------ RECORDS PROVIDED ------

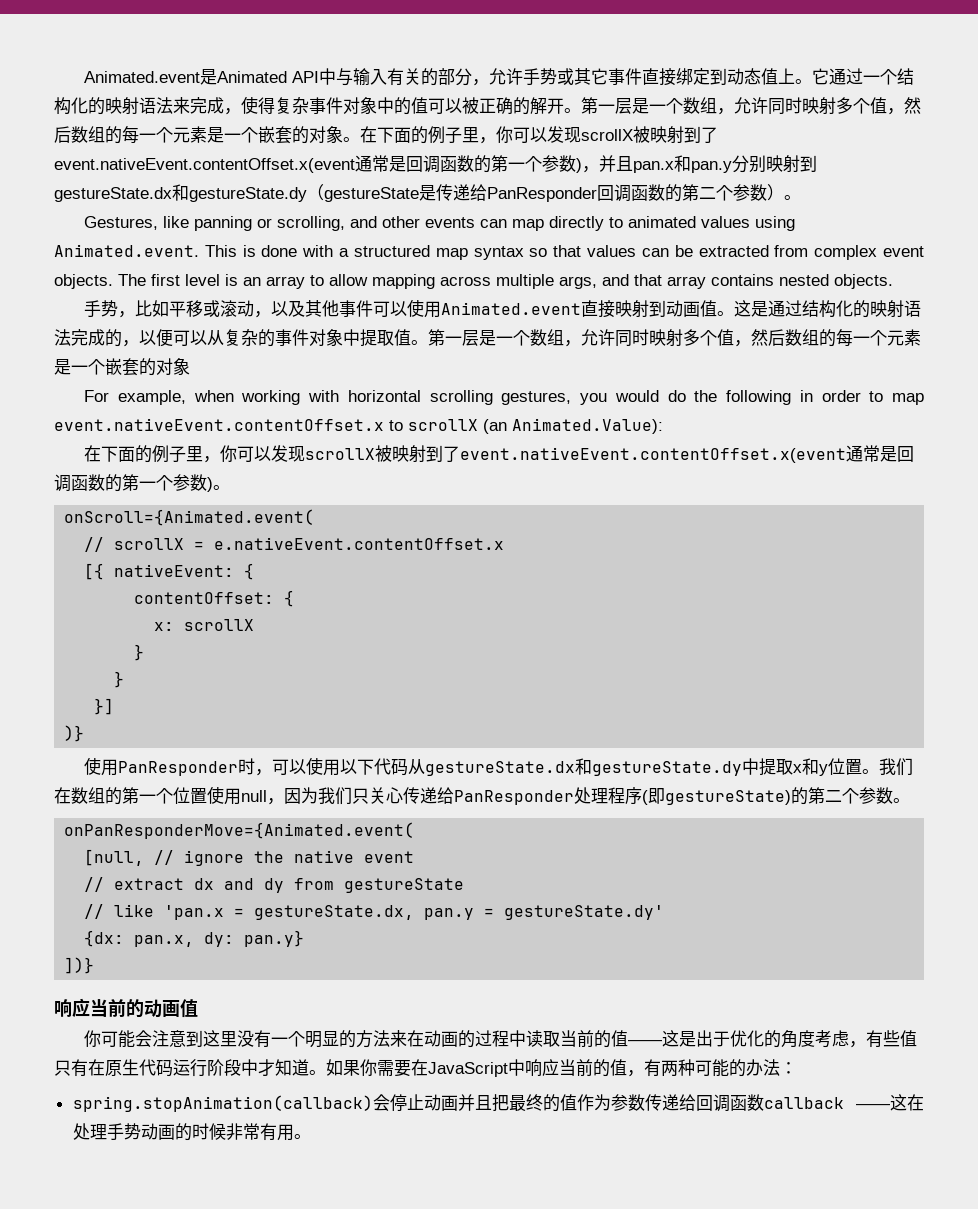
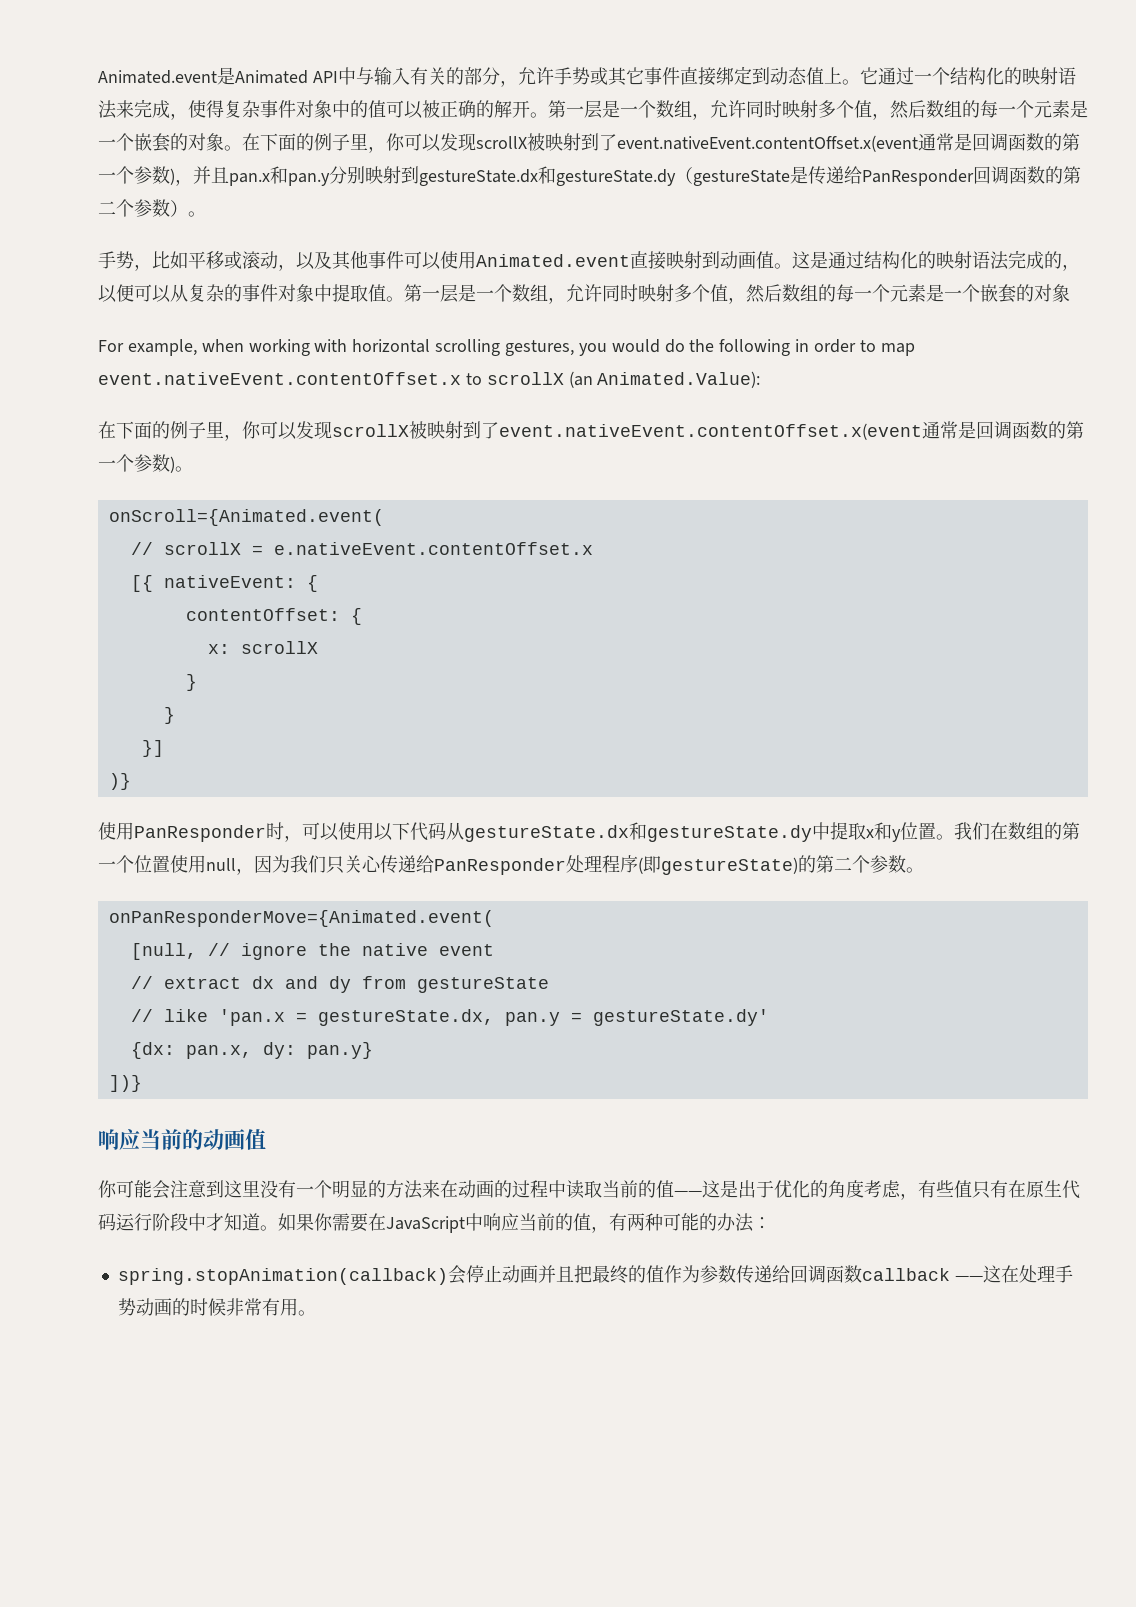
[84,216,796,231] [54,244,925,260] [54,274,893,289] // Gestures, like panning or scrolling, and other events can map directly to animated values using Animated.event. This is done with a structured map syntax so that values can be extracted from complex event objects. The first level is an array to allow mapping across multiple args, and that array contains nested objects. -> (206, 214) none

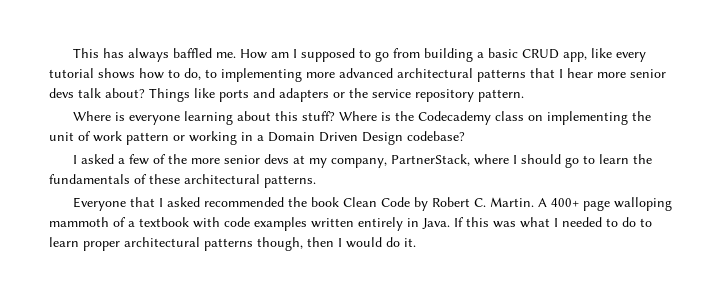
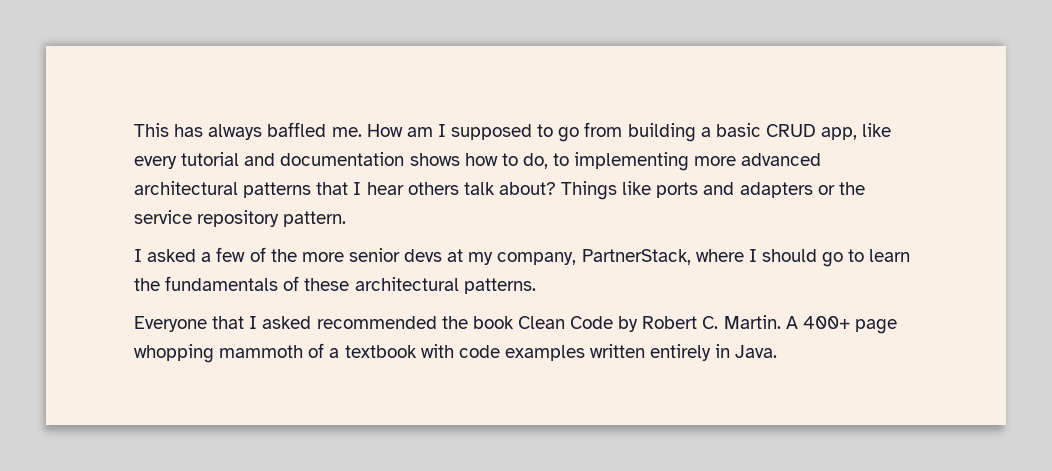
(94, 73) none -> [244,152,405,166] and documentation
[597,69,666,78] [49,88,74,98] more senior devs -> [407,182,459,195] others
[73,111,652,125] [49,131,465,145] // Where is everyone learning about this stuff? Where is the Codecademy class on implementing the unit of work pattern or working in a Domain Driven Design codebase? -> (347, 219) none
[614,197,673,211] walloping -> [134,344,214,363] whopping
[454,217,652,228] [49,237,416,251] If this was what I needed to do to learn proper architectural patterns though, then I would do it. -> (778, 351) none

------

▶ **THE TASK**
Reproduce the line that contains "[614,197,673,211] walloping ->" and each line after it through the last line of the entries above, exactly; leave out all earlier lines.

▶ **OUTPUT OF THE TASK**
[614,197,673,211] walloping -> [134,344,214,363] whopping
[454,217,652,228] [49,237,416,251] If this was what I needed to do to learn proper architectural patterns though, then I would do it. -> (778, 351) none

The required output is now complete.